■ **DATA PROVIDED**
========================================
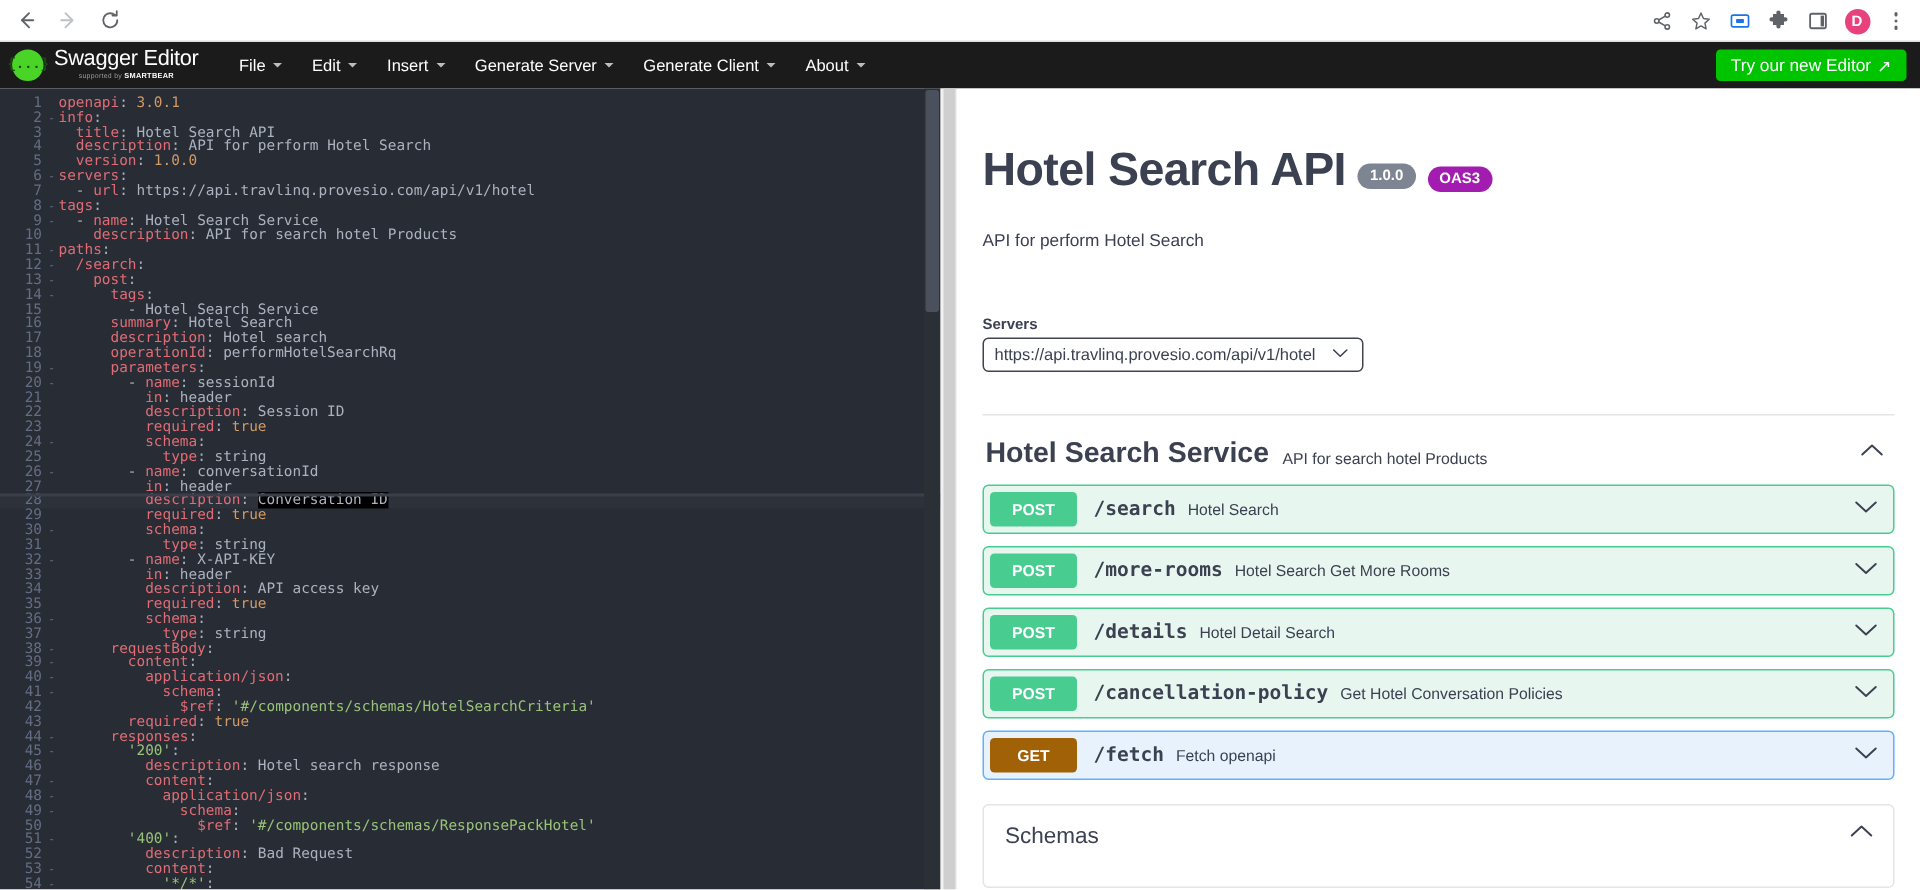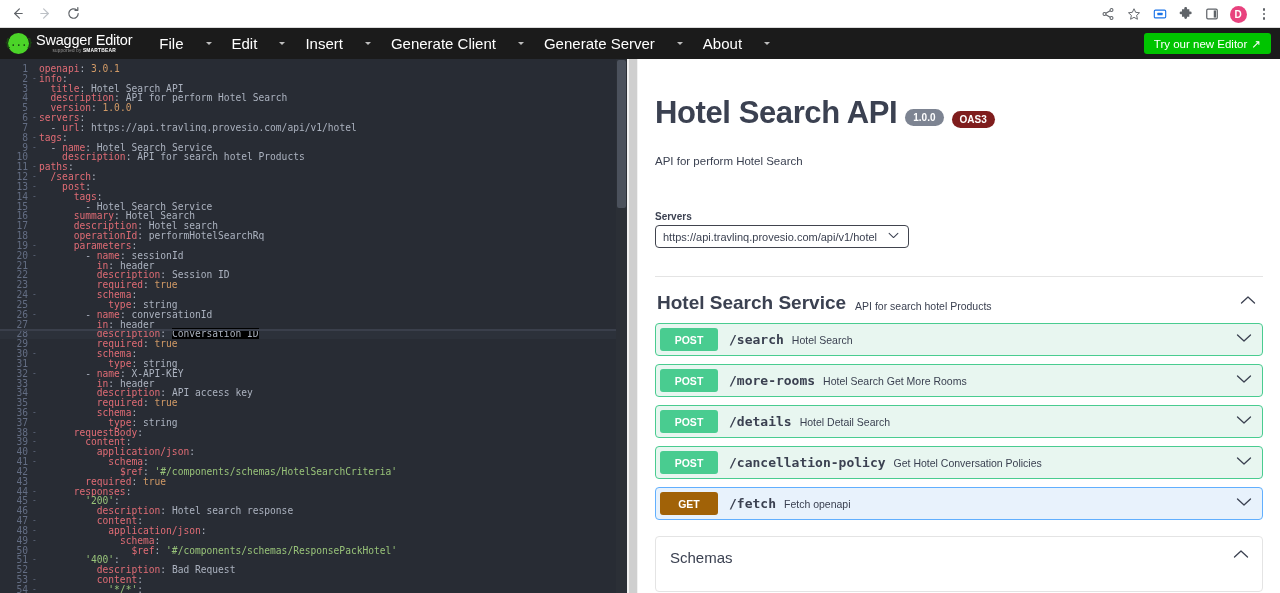--- a/index.html
+++ b/index.html
@@ -87,23 +87,23 @@
     letter-spacing: -0.5px;
     font-family: "Liberation Mono", monospace;
   }
   .brand-text { display: flex; flex-direction: column; line-height: 1; align-items: center; }
   .brand-title { color: #ffffff; font-size: 14.5px; font-weight: 400; letter-spacing: -0.2px; }
   .brand-sub { color: #9b9b9b; font-size: 4.6px; letter-spacing: 0.2px; margin-top: 2px; }
   .brand-sub b { color: #ffffff; font-weight: bold; font-size: 4.9px; }
 
   #menu { display: flex; align-items: center; margin-left: 17px; }
   .menu-item {
-    color: #ffffff; font-size: 15px;
+    color: #ffffff; font-size: 11px;
     padding: 0 10px; height: 31px;
-    display: flex; align-items: center; gap: 22px;
+    display: flex; align-items: center; gap: 5px;
     cursor: default; white-space: nowrap;
   }
   .caret {
     width: 0; height: 0;
     border-left: 3px solid transparent;
     border-right: 3px solid transparent;
     border-top: 3.5px solid #bdbdbd;
     display: inline-block;
   }
   #try-editor {
@@ -202,21 +202,21 @@
     font-size: 31px; font-weight: bold; color: #3b4151;
     letter-spacing: -0.4px;
   }
   .badge-version {
     background: #7d8492; color: #ffffff;
     font-size: 10px; font-weight: bold;
     padding: 3px 8px; border-radius: 9px;
     margin-top: 8px;
   }
   .badge-oas {
-    background: #7f1d1d; color: #ffffff;
+    background: #a21caf; color: #ffffff;
     font-size: 10px; font-weight: bold;
     padding: 3px 8px; border-radius: 9px;
     margin-top: 12px;
   }
   .api-desc {
     font-size: 11.5px; color: #3b4151;
     margin-top: 24px;
   }
   .servers-label {
     font-size: 10px; font-weight: bold; color: #3b4151;
@@ -392,25 +392,25 @@
     </div>
     <div class="menu-item">
       <span>Edit</span>
       <span class="caret"></span>
     </div>
     <div class="menu-item">
       <span>Insert</span>
       <span class="caret"></span>
     </div>
     <div class="menu-item">
+      <span>Generate Server</span>
+      <span class="caret"></span>
+    </div>
+    <div class="menu-item">
       <span>Generate Client</span>
-      <span class="caret"></span>
-    </div>
-    <div class="menu-item">
-      <span>Generate Server</span>
       <span class="caret"></span>
     </div>
     <div class="menu-item">
       <span>About</span>
       <span class="caret"></span>
     </div>
   </div>
 
   <button id="try-editor">
     <span>Try our new Editor</span>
========================================
■ **EXERCISE PROMPT**
Look through the records above and please copy every line in which the string "spacing" occurs.

■ **THE COMPLETED TASK**
     letter-spacing: -0.5px;
   .brand-title { color: #ffffff; font-size: 14.5px; font-weight: 400; letter-spacing: -0.2px; }
   .brand-sub { color: #9b9b9b; font-size: 4.6px; letter-spacing: 0.2px; margin-top: 2px; }
     letter-spacing: -0.4px;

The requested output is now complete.